Need help maximizing your usury? The Predatory Loan Association is on the job

Published November 14, 2007 6:37PM (EST)

Payday loan testimonials from the new Web site of the Predatory Lending Association, which launched on Tuesday.

"I was able to turn my heat on for 2 weeks with my payday loan."

-- Jake G. Parsons, Duluth, Minnesota

"I would have been homeless two weeks earlier without my payday loan."

-- Ben R. Gibson, Denver, Colorado

Note: "The Predatory Lending Association is not related in any way to the Association of Predatory Home Lenders (APHL), which focuses on the home mortgage industry. And while we are partners, we remain separate from the Society for Credit Card Fee Maximization (SCCFM), the Association of Predatory Money Managers (APMM), and the Society of Predatory Mutual Funds (SPMF)."

One way to expose the growing prevalence of legal usury in the United States is to write well-meaning academic papers or outraged blog posts detailing the flourishing social blight. Another is to launch a very funny, satirical Onionesque Web site that reads as if sprung directly from the imagination of Jonathan Swift.
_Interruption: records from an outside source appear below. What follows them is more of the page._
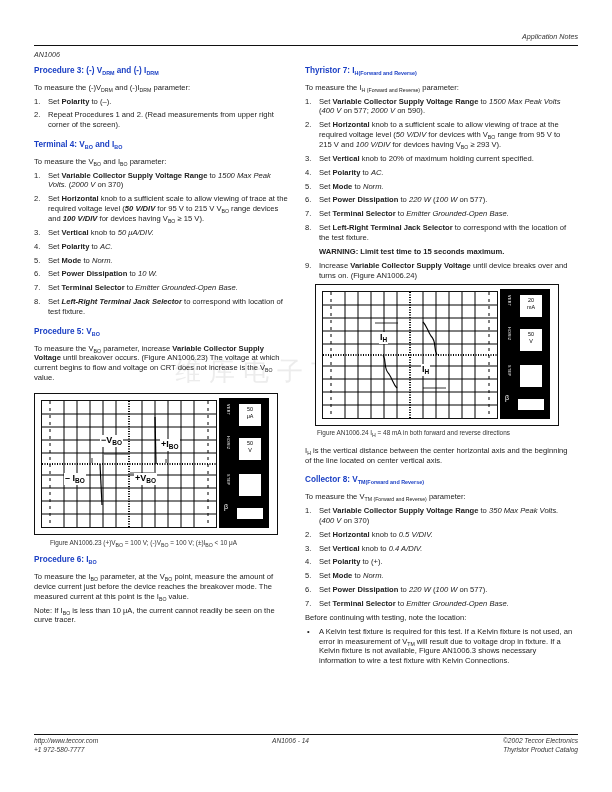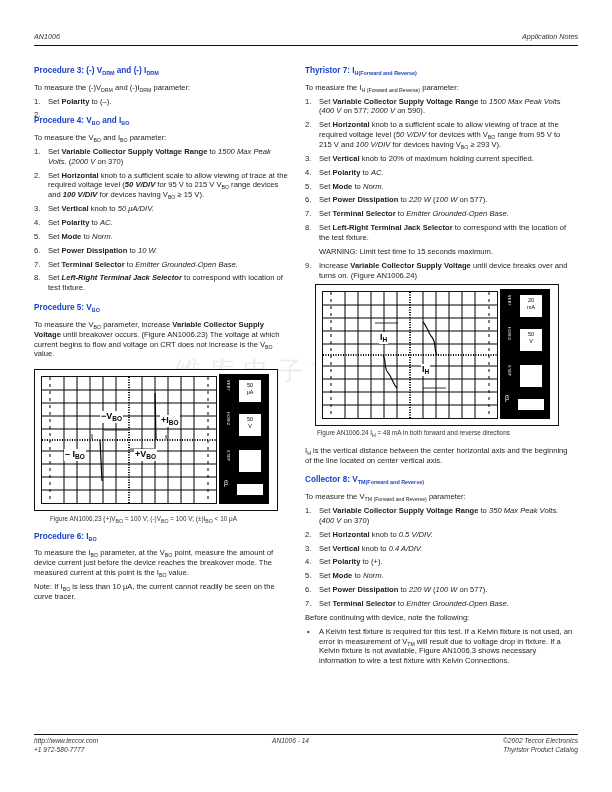"AN1006" .hdr .l { top: 0 -> 18px }
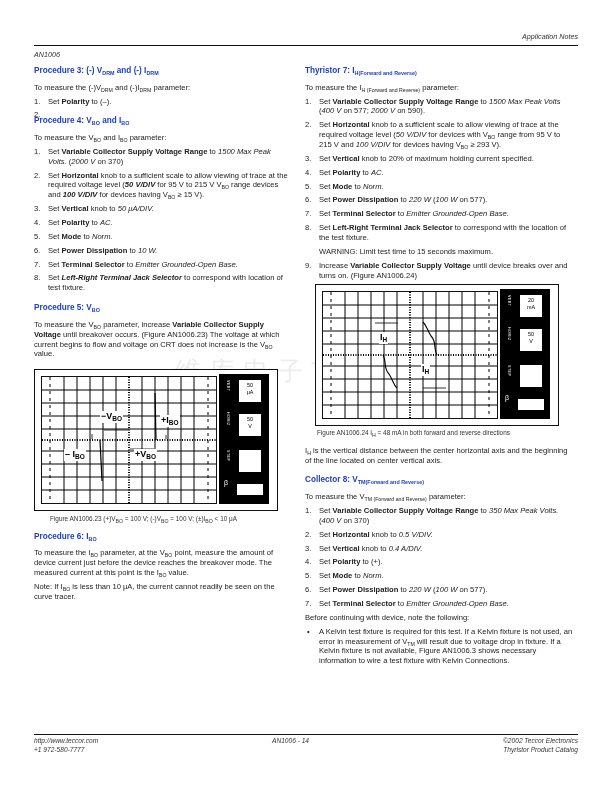"Repeat Procedures 1 and 2." span { html: none -> <span>Repeat Procedures 1 and 2. (Read measurements from upper right corner of the screen).</span> }
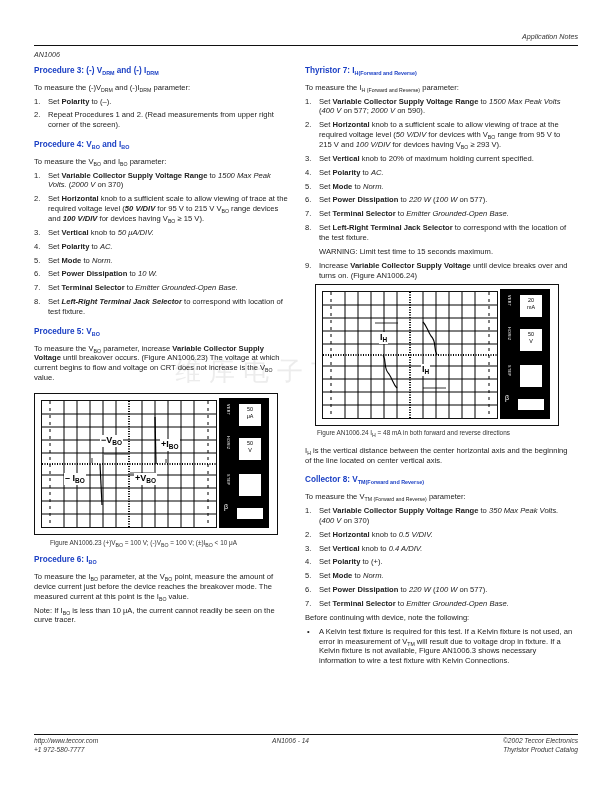"Procedure 4: V" span { text: Procedure -> Terminal }
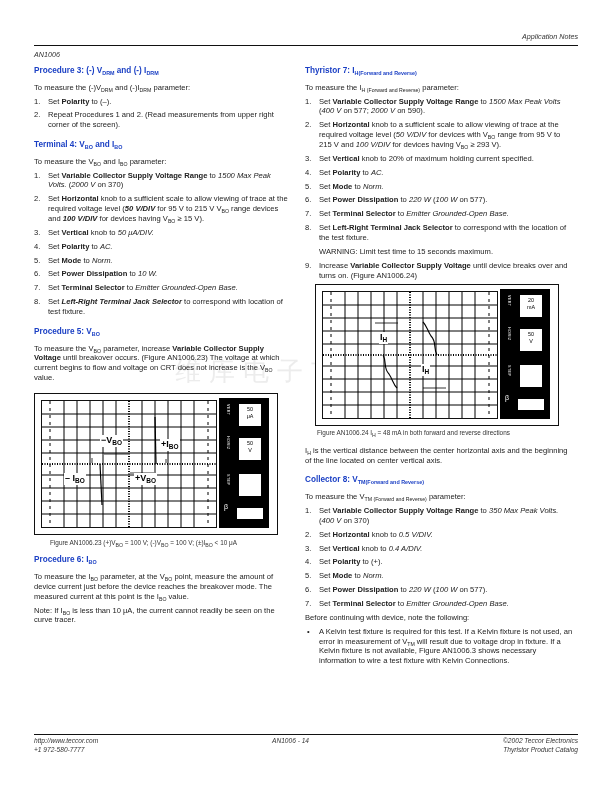"WARNING: Limit test time to" .warn { font-weight: normal -> bold }
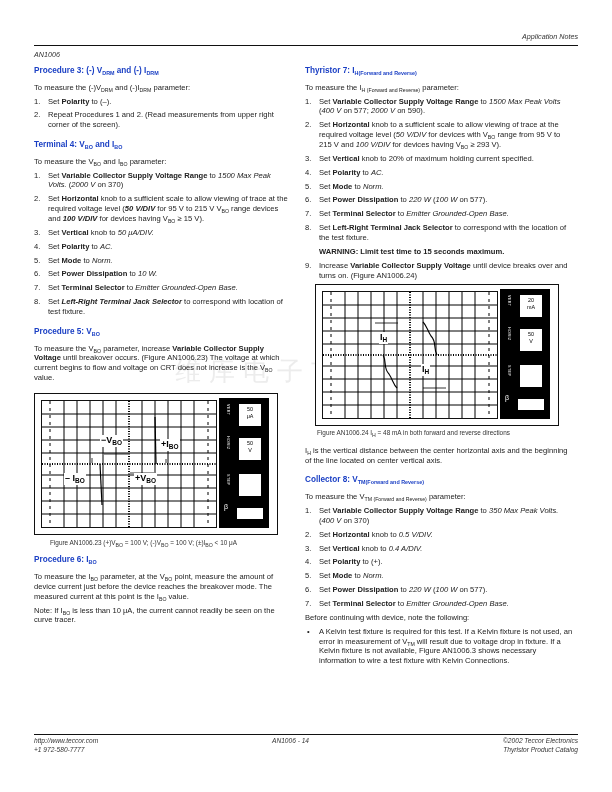"Before continuing with device, note" p { text: device, note the following -> testing, note the location }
Complete with handy tools like a "Payday Loan Calculator" that helps you "maximize your loan fees and profits" and a "Working Poor Finder" that includes "maps to find the highest concentrations of the working poor with the fewest existing payday loan stores," the PLA Web describes itself thus:

The Predatory Loan Association is dedicated to extracting maximum profit from the working poor by increasing payday loan fees and debt traps. The working poor is an exciting, fast growing demographic that includes: military personnel, most minorities, and a growing percentage of the middle class.

The site has already hit a nerve, as testified by real defenders of payday loans who are venting their anger in the site's discussion forum.
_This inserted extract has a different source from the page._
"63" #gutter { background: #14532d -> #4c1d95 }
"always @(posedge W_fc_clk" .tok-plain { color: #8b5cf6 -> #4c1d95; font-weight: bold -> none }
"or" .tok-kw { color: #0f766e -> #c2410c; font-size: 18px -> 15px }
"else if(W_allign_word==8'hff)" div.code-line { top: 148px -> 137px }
But maybe the coolest thing about the site is its genesis. The Predatory Lending Association is the second project conceived and executed by Front Seat Management, a startup founded by ex-Microsoftie Mike Mathieu along with two other self described techies, Matt Lerner and Jesse Kocher. (The first project was Walk Score, a Google mashup that lets users calculate the "walkability" of their neighborhoods.)

Lerner, a former Microsoft project manager, told me that both projects should be seen "as a form of philanthropy." Mathieu and Lerner aren't the first Microsoft alums to dedicate themselves to social change, but as far as I know, judging by the PLA Web site, they might be the funniest.

"Mathieu made a lot of money last year," said Lerner, "and he wanted to start applying it to some type of social purpose. Mike is a very funny guy -- he has progressive values, but also a very dark, competitive streak. We thought it would be twisted to really use free market rhetoric against payday loans, as a way of demonstrating how as a society, converting short-term financial pain into long--term financial pains isn't good for our citizens."

(Thanks to Credit Slips' Elizabeth Warren for the early alert. Warren, says Lerner, found out about the site when he told her that she'd been "blacklisted" by the PLA.)